Le sentiment de «malaise dans la civilisation» n'est
pas nouveau, mais il a retrouvé aujourd'hui en Europe une
intensité sans précédent depuis la Seconde Guerre mondiale.
La saturation de l'espace public par des discours
économiques et identitaires est le symptôme d'une crise
dont les causes profondes sont institutionnelles. La Loi, la
démocratie, l'État, et tous les cadres juridiques auxquels
nous continuons de nous référer, sont bousculés par la
résurgence du vieux rêve occidental d'une harmonie fondée
sur le calcul. Réactivé d'abord par le taylorisme et la
planification soviétique, ce projet scientiste prend aujourd'hui
la forme d'une gouvernance par les nombres, qui se
déploie sous l'égide de la «globalisation».
La raison du pouvoir n'est plus recherchée dans une
instance souveraine transcendant la société, mais dans des
normes inhérentes à son bon fonctionnement. Prospère
sur ces bases un nouvel idéal normatif, qui vise la réalisation
efficace d'objectifs mesurables plutôt que l'obéissance
à des lois justes.
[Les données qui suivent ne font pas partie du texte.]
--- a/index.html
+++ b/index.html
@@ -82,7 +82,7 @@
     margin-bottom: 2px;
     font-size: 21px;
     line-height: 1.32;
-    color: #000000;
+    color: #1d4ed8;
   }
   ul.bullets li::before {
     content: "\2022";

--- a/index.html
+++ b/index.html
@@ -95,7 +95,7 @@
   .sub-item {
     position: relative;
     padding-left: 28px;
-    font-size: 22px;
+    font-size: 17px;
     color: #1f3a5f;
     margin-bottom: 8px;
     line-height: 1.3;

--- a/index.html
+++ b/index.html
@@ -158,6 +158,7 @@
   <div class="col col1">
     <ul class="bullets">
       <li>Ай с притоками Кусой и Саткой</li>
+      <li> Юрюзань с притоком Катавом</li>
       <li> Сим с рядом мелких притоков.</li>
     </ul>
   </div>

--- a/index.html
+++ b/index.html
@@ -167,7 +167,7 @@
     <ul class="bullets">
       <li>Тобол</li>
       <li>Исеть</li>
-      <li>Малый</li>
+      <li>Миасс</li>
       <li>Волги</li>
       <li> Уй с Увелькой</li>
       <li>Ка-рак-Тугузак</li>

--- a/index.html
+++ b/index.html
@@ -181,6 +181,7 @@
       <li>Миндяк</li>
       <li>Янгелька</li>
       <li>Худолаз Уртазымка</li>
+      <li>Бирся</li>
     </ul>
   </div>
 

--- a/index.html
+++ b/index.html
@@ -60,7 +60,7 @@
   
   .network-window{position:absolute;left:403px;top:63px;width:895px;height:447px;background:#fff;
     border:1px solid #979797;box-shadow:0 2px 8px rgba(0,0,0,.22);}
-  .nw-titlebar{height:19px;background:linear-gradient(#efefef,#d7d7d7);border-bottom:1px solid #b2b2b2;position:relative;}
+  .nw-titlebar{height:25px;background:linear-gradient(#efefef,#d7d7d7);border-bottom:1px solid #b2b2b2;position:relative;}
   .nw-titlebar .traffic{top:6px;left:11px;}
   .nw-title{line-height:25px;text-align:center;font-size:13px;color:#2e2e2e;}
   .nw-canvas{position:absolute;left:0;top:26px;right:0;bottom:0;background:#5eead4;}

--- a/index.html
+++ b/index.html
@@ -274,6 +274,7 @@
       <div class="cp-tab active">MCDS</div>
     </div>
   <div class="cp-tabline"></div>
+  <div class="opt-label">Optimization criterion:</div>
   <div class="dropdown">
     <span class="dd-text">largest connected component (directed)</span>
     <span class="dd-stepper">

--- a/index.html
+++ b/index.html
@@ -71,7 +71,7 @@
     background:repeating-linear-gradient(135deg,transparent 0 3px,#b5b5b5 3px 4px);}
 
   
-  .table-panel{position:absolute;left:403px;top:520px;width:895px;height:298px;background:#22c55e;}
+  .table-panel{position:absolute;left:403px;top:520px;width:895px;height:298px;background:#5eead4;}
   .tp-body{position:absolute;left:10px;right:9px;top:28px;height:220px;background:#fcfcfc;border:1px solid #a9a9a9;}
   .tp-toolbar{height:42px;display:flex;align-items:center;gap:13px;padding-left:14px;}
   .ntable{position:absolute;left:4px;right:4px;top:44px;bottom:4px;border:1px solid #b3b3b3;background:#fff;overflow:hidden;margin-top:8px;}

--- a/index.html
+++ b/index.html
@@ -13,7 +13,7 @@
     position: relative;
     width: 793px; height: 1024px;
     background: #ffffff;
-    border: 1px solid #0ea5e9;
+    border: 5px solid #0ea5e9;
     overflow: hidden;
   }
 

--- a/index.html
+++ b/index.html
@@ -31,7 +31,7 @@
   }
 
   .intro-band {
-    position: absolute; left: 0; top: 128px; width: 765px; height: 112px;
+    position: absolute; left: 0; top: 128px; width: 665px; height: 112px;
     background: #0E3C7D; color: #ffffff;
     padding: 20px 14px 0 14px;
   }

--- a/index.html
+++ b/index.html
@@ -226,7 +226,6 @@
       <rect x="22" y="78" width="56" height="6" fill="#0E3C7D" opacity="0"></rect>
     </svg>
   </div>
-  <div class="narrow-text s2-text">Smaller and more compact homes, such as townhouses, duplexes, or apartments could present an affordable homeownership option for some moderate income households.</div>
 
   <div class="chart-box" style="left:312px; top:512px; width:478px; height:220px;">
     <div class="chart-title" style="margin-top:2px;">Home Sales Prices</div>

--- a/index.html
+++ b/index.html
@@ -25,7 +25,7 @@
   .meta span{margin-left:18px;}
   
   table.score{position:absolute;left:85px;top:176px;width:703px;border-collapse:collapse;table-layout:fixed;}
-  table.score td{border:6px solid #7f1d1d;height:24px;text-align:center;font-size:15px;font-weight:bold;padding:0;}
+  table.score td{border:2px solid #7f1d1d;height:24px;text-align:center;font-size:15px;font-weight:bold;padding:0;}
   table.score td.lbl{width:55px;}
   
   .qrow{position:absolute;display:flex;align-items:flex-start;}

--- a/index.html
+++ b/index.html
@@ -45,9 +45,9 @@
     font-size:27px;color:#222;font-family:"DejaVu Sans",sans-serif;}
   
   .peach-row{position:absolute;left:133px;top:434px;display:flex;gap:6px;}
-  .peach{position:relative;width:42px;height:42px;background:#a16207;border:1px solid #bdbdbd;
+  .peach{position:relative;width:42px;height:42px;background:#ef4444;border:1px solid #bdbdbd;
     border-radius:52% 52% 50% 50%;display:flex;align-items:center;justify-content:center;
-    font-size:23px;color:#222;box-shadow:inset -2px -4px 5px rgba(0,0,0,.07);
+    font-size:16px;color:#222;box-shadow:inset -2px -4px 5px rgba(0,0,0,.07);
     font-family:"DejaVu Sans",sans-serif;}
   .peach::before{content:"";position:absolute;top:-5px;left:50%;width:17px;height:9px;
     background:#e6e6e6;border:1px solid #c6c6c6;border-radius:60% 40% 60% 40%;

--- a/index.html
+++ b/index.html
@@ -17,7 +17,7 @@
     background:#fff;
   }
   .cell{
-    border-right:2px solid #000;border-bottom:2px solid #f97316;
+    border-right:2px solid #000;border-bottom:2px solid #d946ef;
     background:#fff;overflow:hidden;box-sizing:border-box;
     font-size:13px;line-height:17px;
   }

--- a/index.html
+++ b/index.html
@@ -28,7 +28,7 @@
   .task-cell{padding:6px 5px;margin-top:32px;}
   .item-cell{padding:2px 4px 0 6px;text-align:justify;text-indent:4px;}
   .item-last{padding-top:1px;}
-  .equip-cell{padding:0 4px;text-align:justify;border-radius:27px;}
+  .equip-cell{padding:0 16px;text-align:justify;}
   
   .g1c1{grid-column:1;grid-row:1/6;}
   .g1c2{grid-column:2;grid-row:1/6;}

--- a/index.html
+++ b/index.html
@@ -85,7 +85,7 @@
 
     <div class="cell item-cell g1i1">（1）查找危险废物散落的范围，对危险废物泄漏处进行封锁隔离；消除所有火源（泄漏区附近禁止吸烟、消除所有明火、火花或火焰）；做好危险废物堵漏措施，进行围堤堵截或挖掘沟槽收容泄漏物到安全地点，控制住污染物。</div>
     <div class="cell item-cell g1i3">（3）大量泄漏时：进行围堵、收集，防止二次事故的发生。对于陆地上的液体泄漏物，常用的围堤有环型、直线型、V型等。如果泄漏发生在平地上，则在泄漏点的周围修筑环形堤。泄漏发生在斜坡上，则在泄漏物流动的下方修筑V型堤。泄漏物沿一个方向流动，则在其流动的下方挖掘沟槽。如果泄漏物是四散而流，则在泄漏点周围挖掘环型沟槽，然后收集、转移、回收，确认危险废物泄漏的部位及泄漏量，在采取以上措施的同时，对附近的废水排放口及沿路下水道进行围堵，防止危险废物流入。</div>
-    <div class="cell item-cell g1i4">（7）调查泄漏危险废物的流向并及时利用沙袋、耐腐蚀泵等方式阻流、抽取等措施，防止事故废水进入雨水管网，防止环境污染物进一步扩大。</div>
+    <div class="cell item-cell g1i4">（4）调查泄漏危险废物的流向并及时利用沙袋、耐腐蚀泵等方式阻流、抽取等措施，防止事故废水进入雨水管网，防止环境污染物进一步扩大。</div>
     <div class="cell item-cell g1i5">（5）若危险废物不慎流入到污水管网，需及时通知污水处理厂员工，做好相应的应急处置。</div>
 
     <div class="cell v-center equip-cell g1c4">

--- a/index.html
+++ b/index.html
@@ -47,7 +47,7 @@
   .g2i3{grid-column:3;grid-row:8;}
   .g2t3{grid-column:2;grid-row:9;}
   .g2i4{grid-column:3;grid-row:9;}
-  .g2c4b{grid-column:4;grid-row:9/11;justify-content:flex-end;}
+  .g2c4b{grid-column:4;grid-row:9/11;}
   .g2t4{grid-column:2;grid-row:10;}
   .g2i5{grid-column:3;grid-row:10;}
Porté par la révolution numérique, ce
nouvel imaginaire institutionnel est celui d'une société où
la loi cède la place au programme et la réglementation à la
régulation. Mais dès lors que leur sécurité n'est pas garantie
par une loi s'appliquant également à tous, les hommes
n'ont plus d'autre issue que de faire allégeance à plus fort
qu'eux. Radicalisant l'aspiration à un pouvoir impersonnel,
qui caractérisait déjà l'affirmation du règne de la loi,
la gouvernance par les nombres donne ainsi paradoxalement
le jour à un monde dominé par les liens d'allégeance.